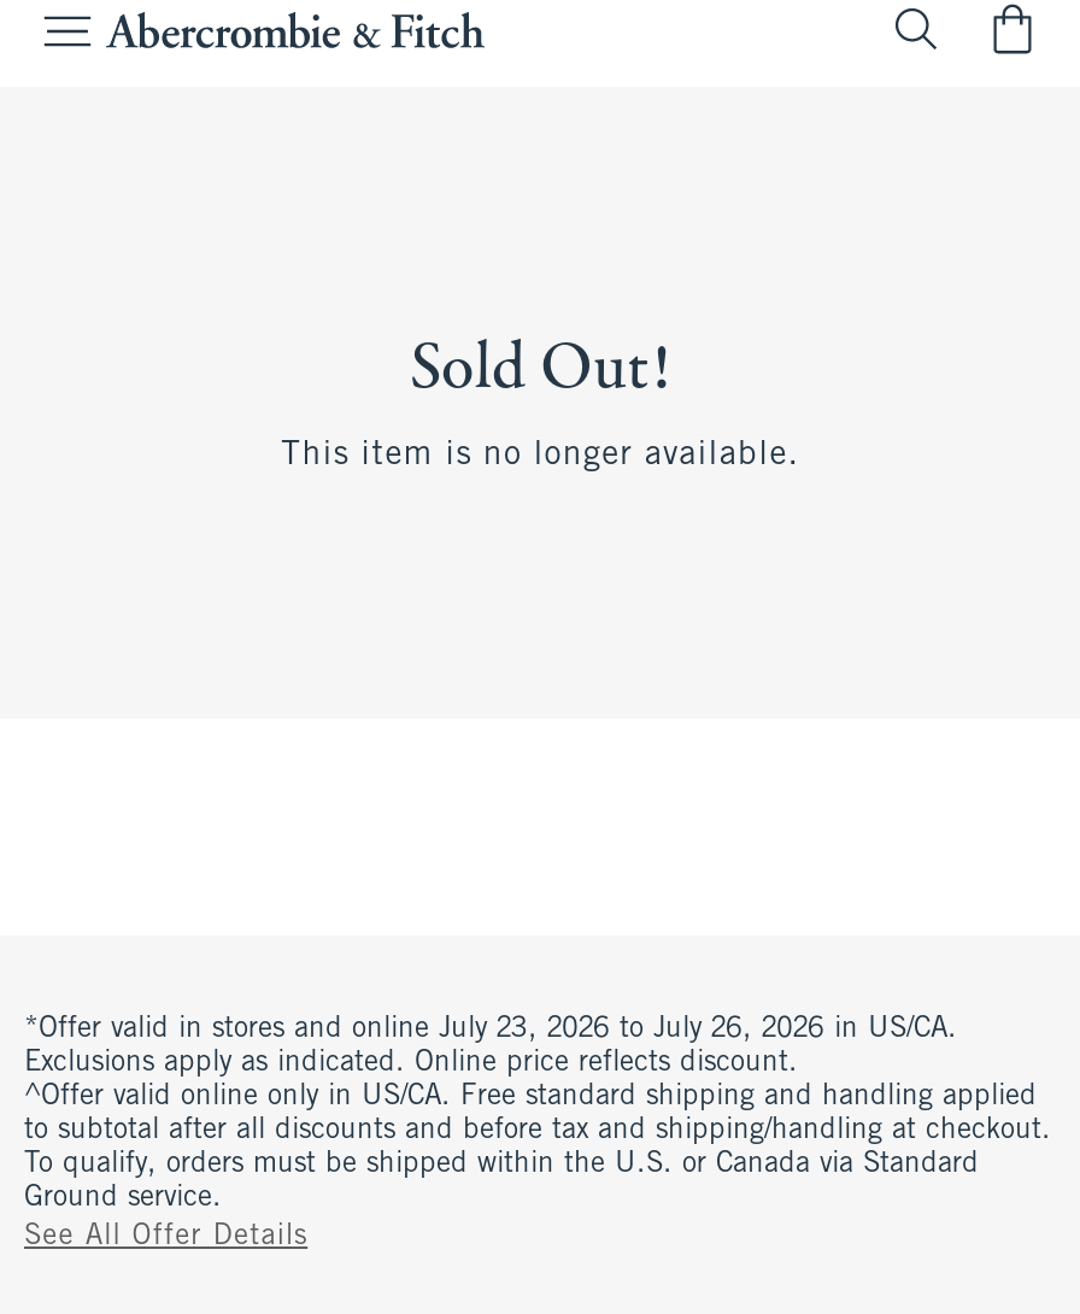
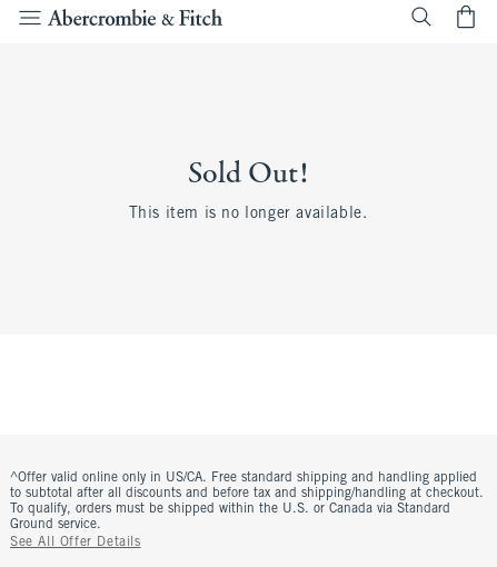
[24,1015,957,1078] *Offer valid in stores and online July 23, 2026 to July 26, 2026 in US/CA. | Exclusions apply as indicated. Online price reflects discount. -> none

****

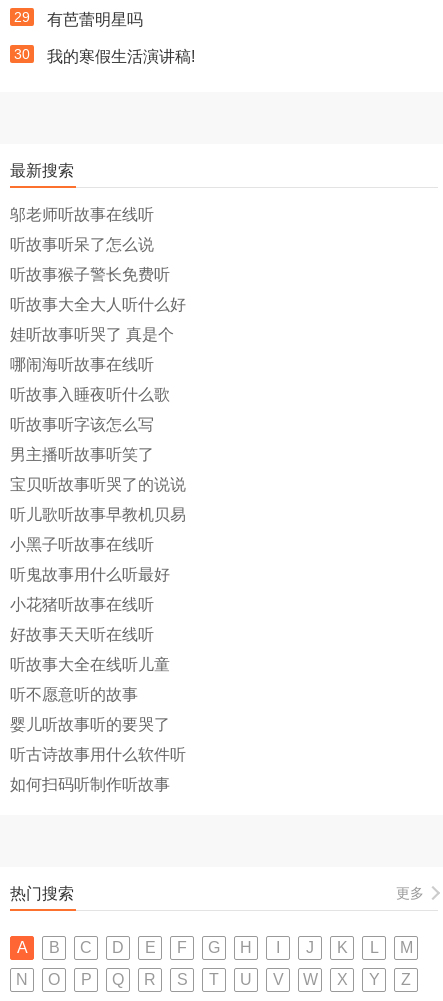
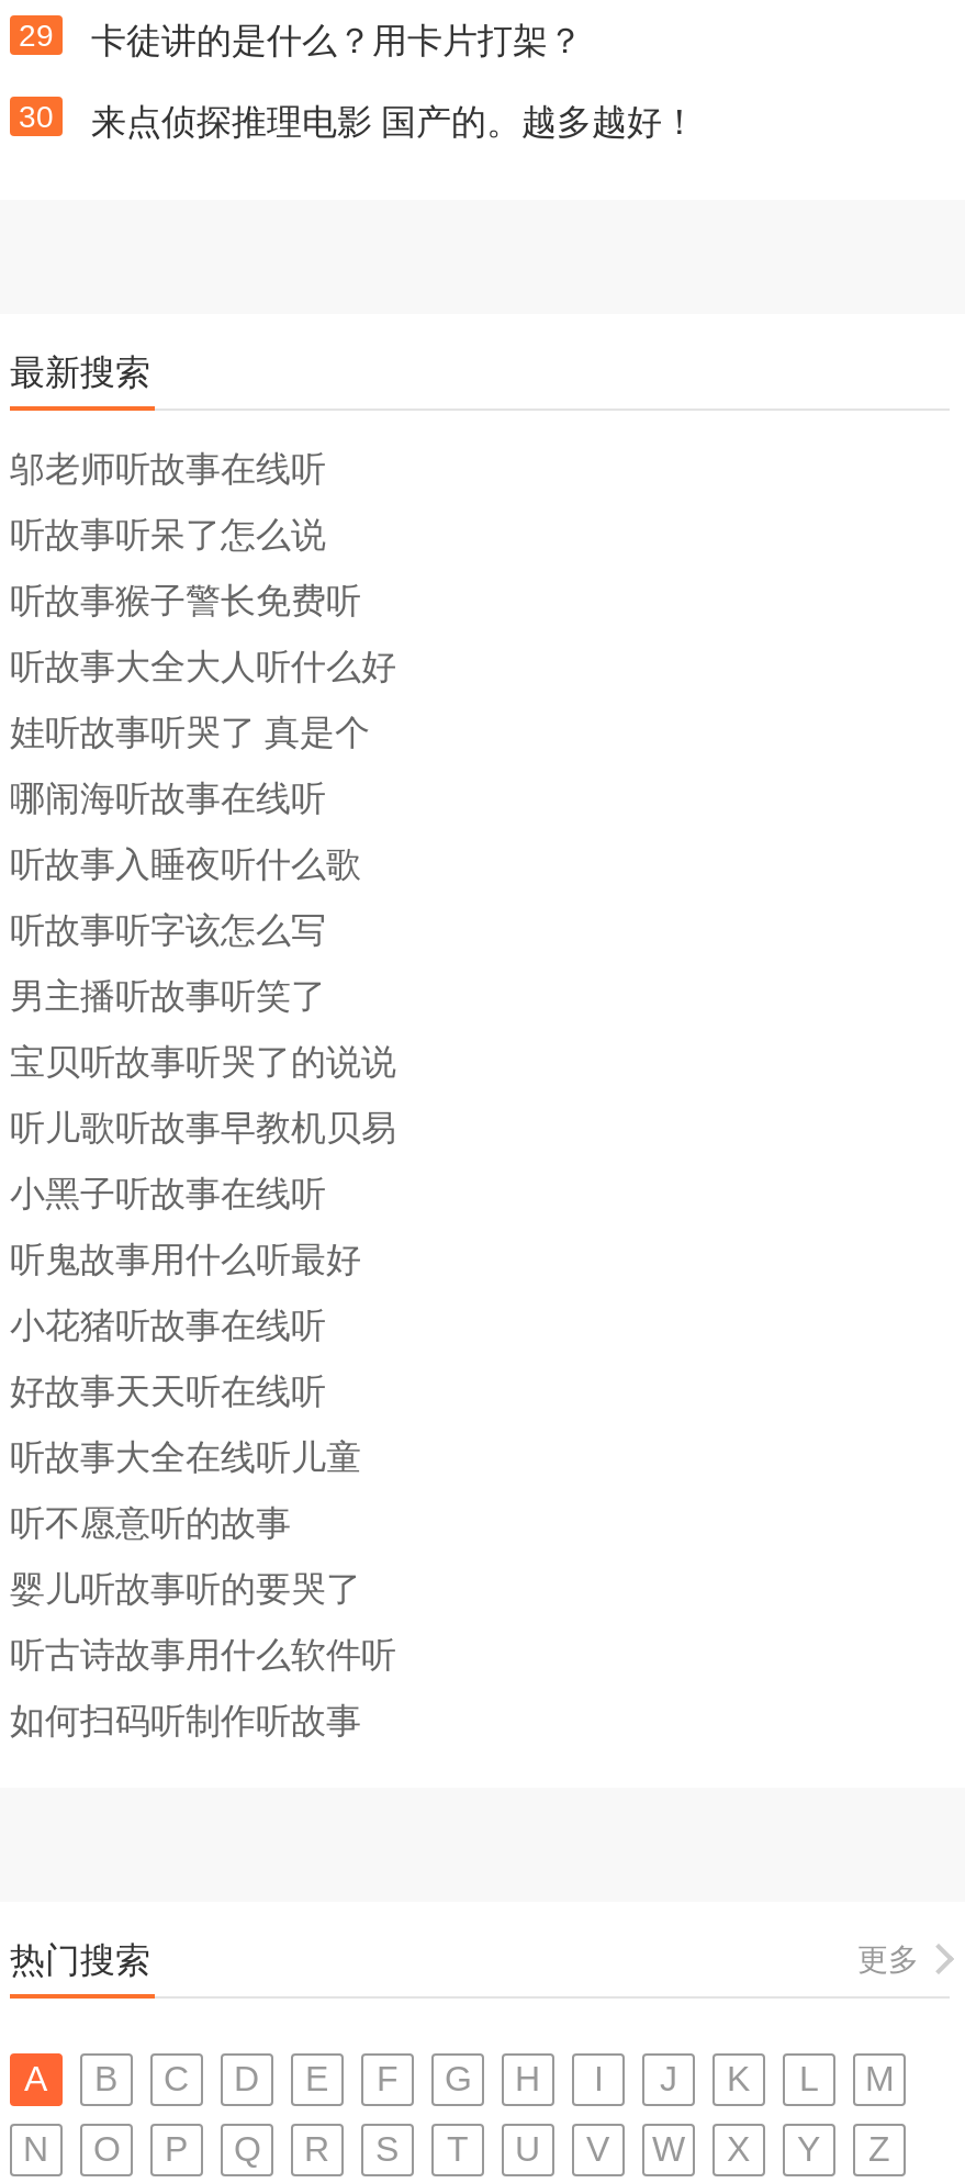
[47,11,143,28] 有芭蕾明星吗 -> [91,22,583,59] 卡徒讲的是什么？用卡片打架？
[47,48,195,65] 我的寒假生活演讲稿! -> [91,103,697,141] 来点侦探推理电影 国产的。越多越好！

****

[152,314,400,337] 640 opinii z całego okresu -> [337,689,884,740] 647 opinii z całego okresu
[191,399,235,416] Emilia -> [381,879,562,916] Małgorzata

****

Task prompt:
Set down precisely the lines above between the line holding "[47,11,143,28] 有芭蕾明星吗 ->" and the line holding "[47,48,195,65] 我的寒假生活演讲稿! ->", inclusive, and nothing beyond them.

Response to this exercise:
[47,11,143,28] 有芭蕾明星吗 -> [91,22,583,59] 卡徒讲的是什么？用卡片打架？
[47,48,195,65] 我的寒假生活演讲稿! -> [91,103,697,141] 来点侦探推理电影 国产的。越多越好！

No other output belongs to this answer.